### Project Overview
In this project, we provide contextual datasets containing internal information about a company, including employee HR details, contracts, products, and company history.

All data provided are fictional and created solely for project purposes.


We will use RAG (Retrieval Augmented Generation) to ensure our question/answering assistant has high accuracy.

In [54]:
# imports

import os
import glob
from dotenv import load_dotenv
import gradio as gr
import zipfile


In [56]:
#!pip install --upgrade chromadb pydantic


In [142]:
# imports for langchain and Chroma and plotly

# Imports from LangChain
from langchain.document_loaders import DirectoryLoader, TextLoader
from langchain.text_splitter import CharacterTextSplitter
from langchain.schema import Document

# Imports from LangChain's OpenAI embeddings and LLM wrapper
from langchain.chat_models import ChatOpenAI
from langchain.embeddings import OpenAIEmbeddings
from langchain.memory import ConversationBufferMemory
from langchain.chains import ConversationalRetrievalChain


# Imports from Chroma and additional libraries
from langchain.vectorstores import Chroma
import numpy as np
from sklearn.manifold import TSNE
import plotly.graph_objects as go

# Ensure you have the latest versions of langchain, langchain-openai, chromadb, plotly, and sklearn installed


In [60]:
# price is a factor for our company, so we're going to use a low cost model

MODEL = "gpt-4o-mini"
db_name = "vector_db"

In [62]:
os.environ['OPENAI_API_KEY'] = "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"


In [113]:
zip_file_path = "knowledge-base.zip"

# Create a temporary directory to extract the zip contents
temp_dir = "knowledge_base"
os.makedirs(temp_dir, exist_ok=True)

# Extract the ZIP file
with zipfile.ZipFile(zip_file_path, 'r') as zip_ref:
    zip_ref.extractall(temp_dir)

# Load all Markdown files from the extracted directory
folders = glob.glob(f"{temp_dir}/*")

# With thanks to CG and Jon R, students on the course, for this fix needed for some users 
text_loader_kwargs = {'encoding': 'utf-8'}
# If that doesn't work, some Windows users might need to uncomment the next line instead
# text_loader_kwargs={'autodetect_encoding': True}

documents = []
for folder in folders:
    doc_type = os.path.basename(folder)
    loader = DirectoryLoader(folder, glob="**/*.md", loader_cls=TextLoader, loader_kwargs=text_loader_kwargs)
    folder_docs = loader.load()
    for doc in folder_docs:
        doc.metadata["doc_type"] = doc_type
        documents.append(doc)

In [115]:
text_splitter = CharacterTextSplitter(chunk_size=1000, chunk_overlap=200)
chunks = text_splitter.split_documents(documents)
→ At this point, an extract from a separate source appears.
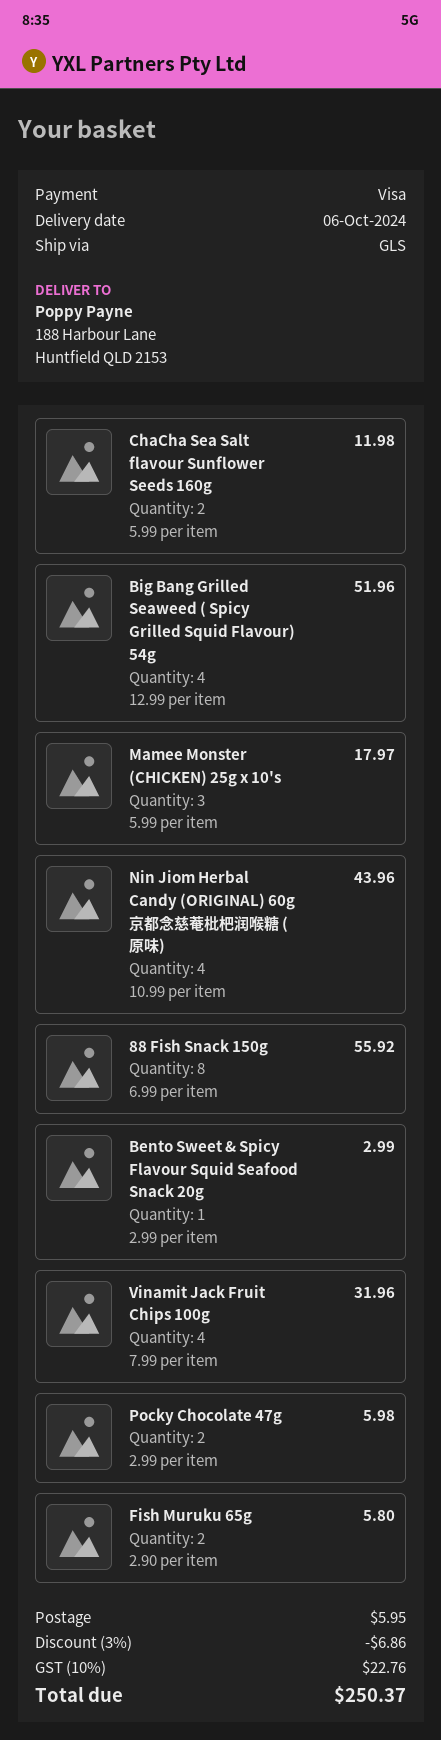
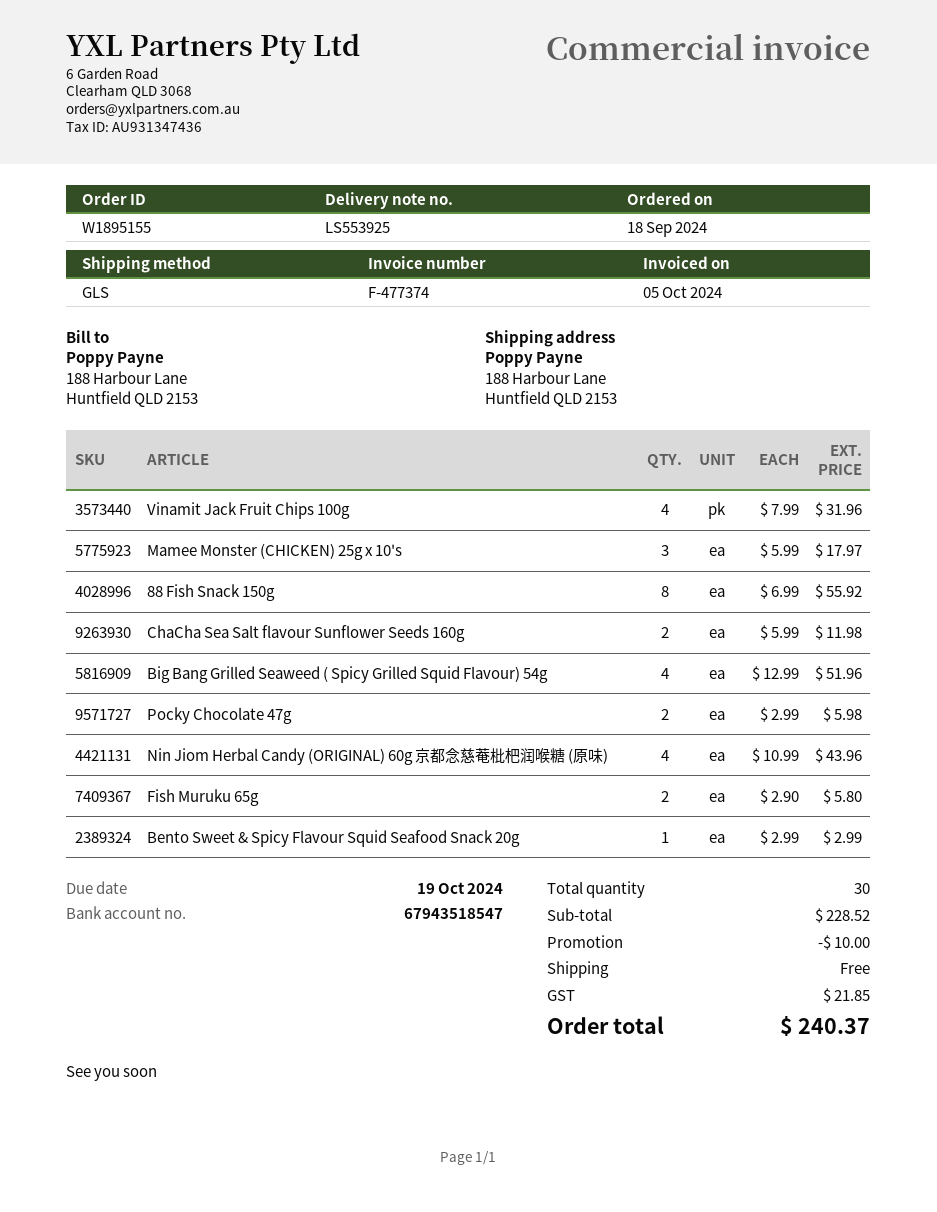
discount: 6.86 -> 10.00
shipping: 5.95 -> 0.00
tax: 22.76 -> 21.85
total: 250.37 -> 240.37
Created a chunk of size 1088, which is longer than the specified 1000


In [117]:
len(chunks)


123

In [119]:
doc_types = set(chunk.metadata['doc_type'] for chunk in chunks)
print(f"Document types found: {', '.join(doc_types)}")

Document types found: knowledge-base


# Vector Database - FAISS (Facebook AI Similarity Search)

In [122]:
# Put the chunks of data into a Vector Store that associates a Vector Embedding with each chunk

embeddings = OpenAIEmbeddings()

In [124]:
# Check if a Chroma Datastore already exists - if so, delete the collection to start from scratch

if os.path.exists(db_name):
    Chroma(persist_directory=db_name, embedding_function=embeddings).delete_collection()

In [126]:
# Create our Chroma vectorstore!
from langchain.vectorstores import FAISS

vectorstore = FAISS.from_documents(chunks, embedding=embeddings)
total_vectors = vectorstore.index.ntotal
dimensions = vectorstore.index.d

print(f"There are {total_vectors} vectors with {dimensions:,} dimensions in the vector store")

There are 123 vectors with 1,536 dimensions in the vector store


In [144]:
# create a new Chat with OpenAI
llm = ChatOpenAI(temperature=0.7, model_name=MODEL)

# set up the conversation memory for the chat
memory = ConversationBufferMemory(memory_key='chat_history', return_messages=True)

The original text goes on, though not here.